Problem to work on → Pick out the lines below with "рекламных" and list them.

[The data Boundary: Start]

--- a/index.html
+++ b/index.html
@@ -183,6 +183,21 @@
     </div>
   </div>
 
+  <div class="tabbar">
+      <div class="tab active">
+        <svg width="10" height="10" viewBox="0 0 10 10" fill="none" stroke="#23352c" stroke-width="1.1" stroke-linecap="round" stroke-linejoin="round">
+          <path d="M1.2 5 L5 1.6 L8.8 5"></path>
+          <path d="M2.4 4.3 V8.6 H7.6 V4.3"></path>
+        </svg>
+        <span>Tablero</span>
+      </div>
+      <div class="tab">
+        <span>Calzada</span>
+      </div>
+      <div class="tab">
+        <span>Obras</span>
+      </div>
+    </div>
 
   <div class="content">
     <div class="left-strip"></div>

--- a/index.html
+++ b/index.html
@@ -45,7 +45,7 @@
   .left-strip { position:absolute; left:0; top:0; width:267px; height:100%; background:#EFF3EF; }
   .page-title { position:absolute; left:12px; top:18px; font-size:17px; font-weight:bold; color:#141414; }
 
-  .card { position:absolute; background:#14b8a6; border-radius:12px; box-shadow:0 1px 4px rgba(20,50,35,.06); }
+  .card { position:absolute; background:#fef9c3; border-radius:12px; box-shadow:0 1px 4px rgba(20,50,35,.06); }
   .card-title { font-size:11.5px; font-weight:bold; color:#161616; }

[The data Boundary: End]
[The data Boundary: Start]

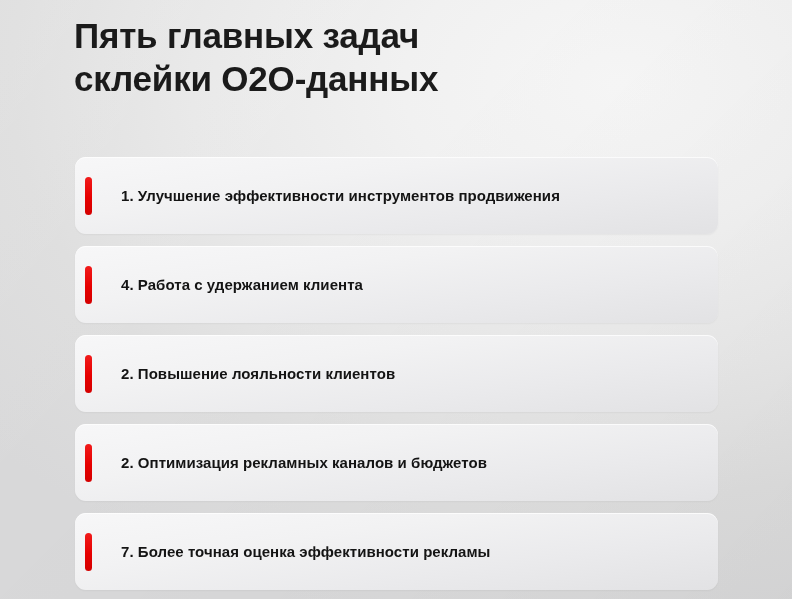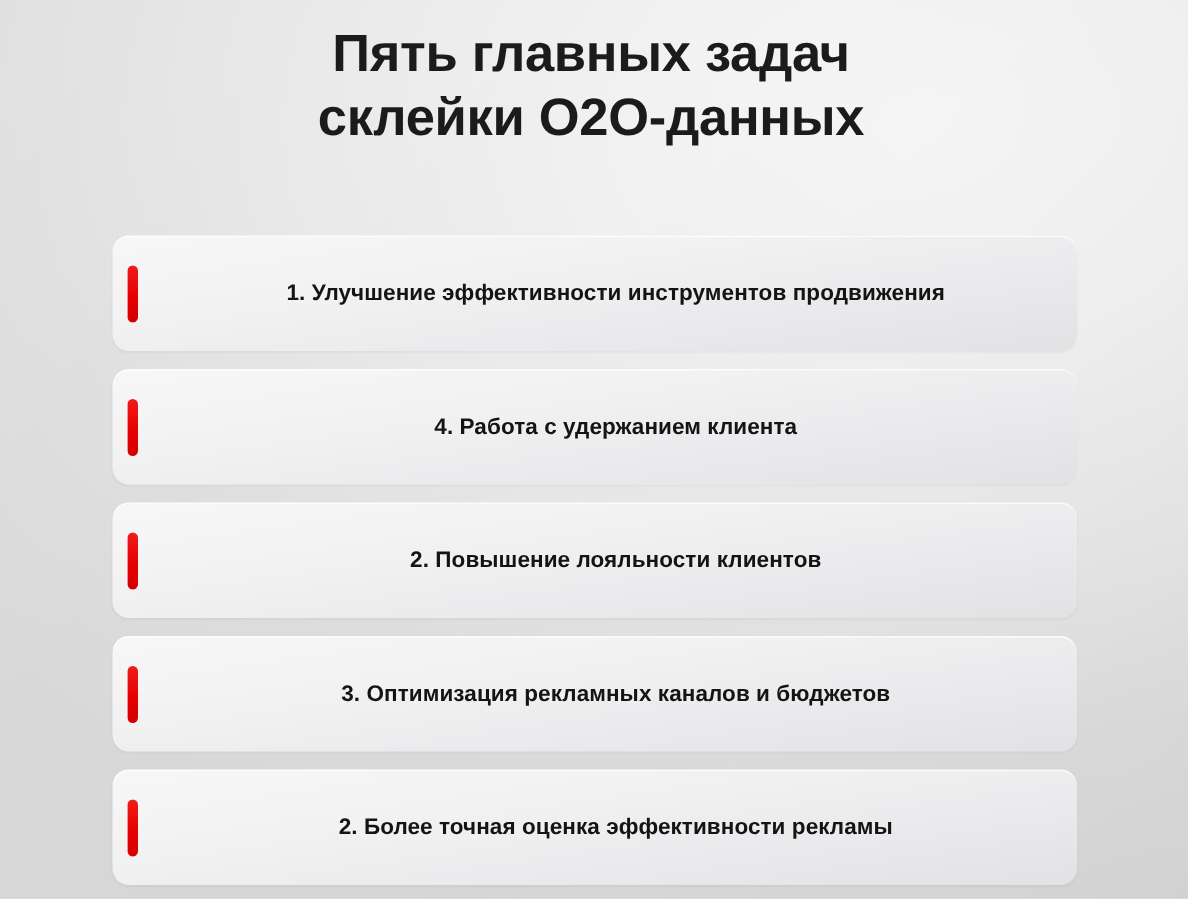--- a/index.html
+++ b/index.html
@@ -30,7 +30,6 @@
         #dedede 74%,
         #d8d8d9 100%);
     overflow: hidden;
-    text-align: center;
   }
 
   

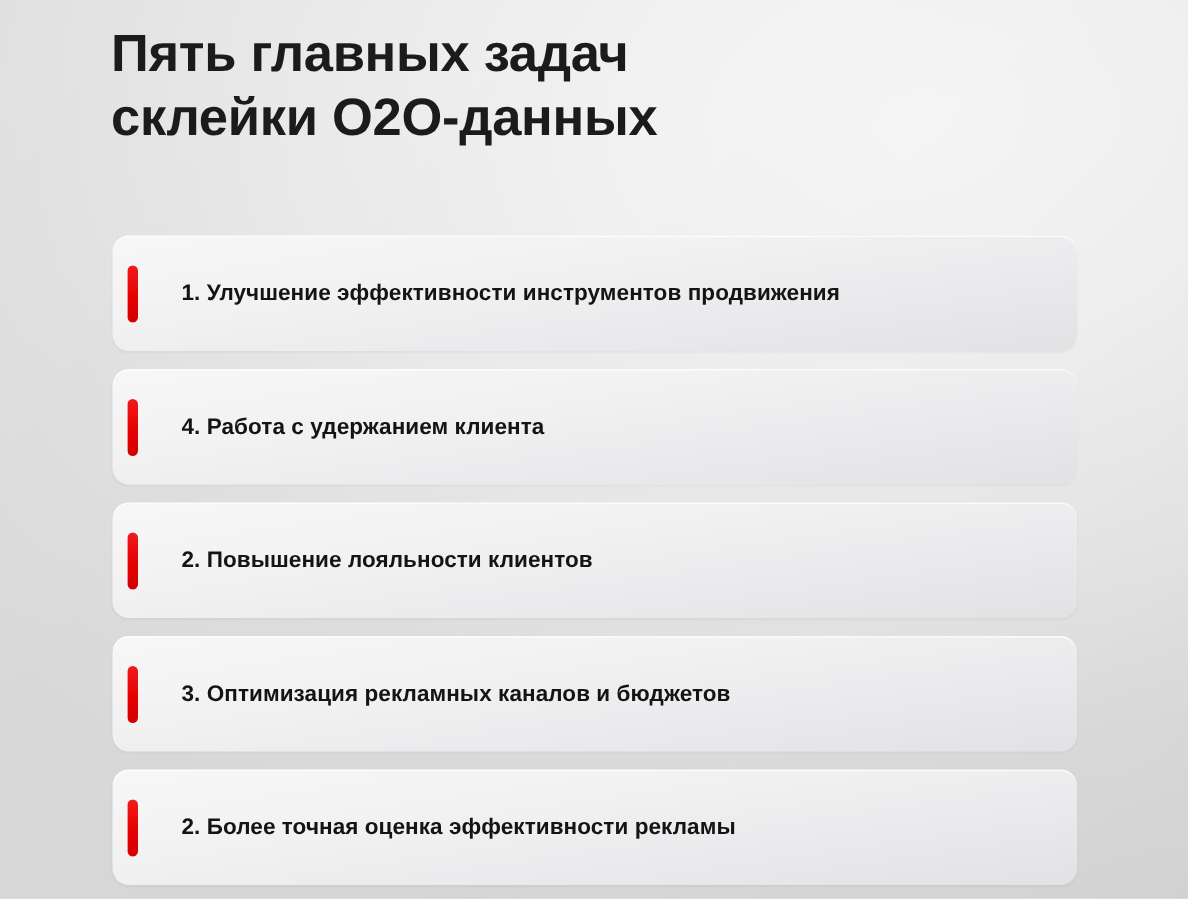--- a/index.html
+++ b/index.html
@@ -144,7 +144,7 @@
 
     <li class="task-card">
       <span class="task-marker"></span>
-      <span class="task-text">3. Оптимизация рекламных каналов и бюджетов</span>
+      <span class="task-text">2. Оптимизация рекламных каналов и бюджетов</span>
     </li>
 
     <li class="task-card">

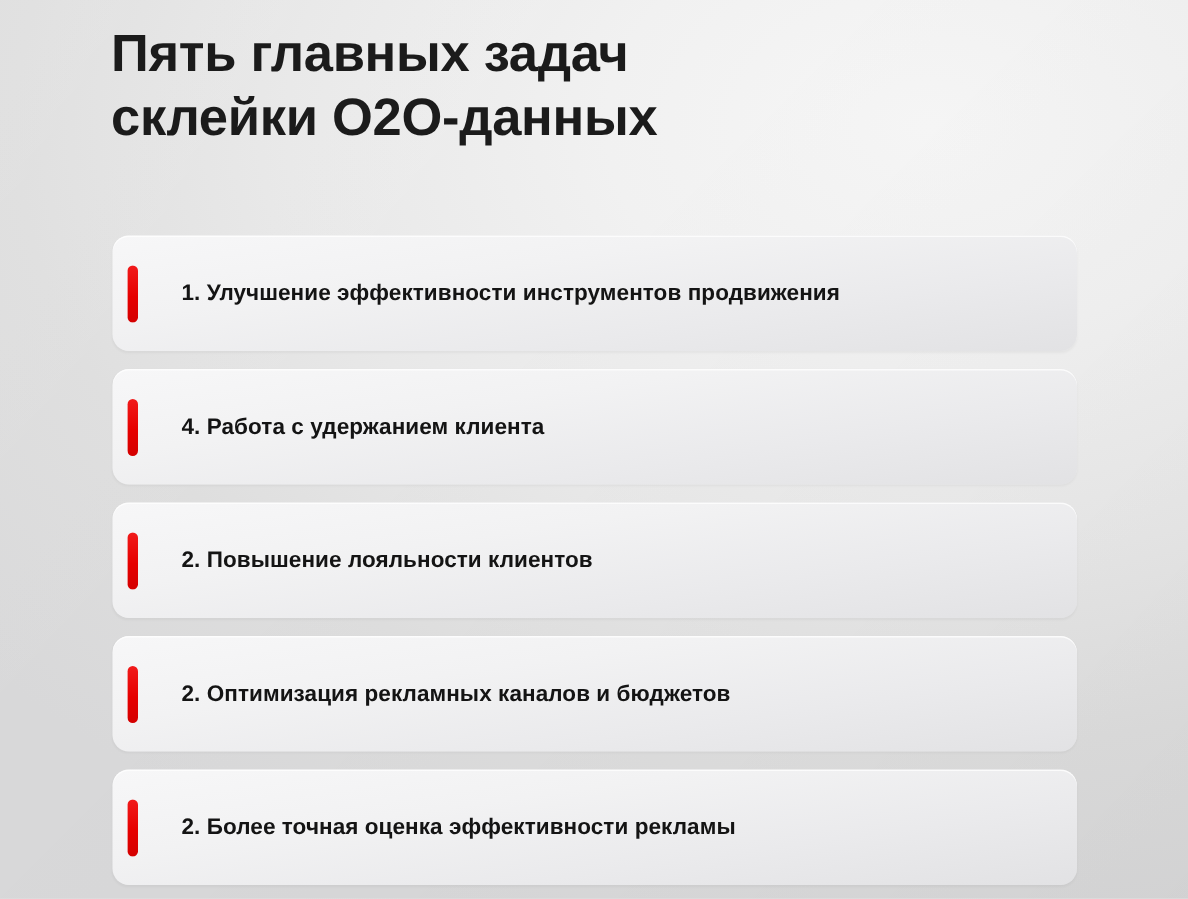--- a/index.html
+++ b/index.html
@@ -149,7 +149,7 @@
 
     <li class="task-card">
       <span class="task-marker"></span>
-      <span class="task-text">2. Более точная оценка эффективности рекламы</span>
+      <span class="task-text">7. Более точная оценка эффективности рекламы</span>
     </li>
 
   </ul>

[The data Boundary: End]

The answer →
-      <span class="task-text">3. Оптимизация рекламных каналов и бюджетов</span>
+      <span class="task-text">2. Оптимизация рекламных каналов и бюджетов</span>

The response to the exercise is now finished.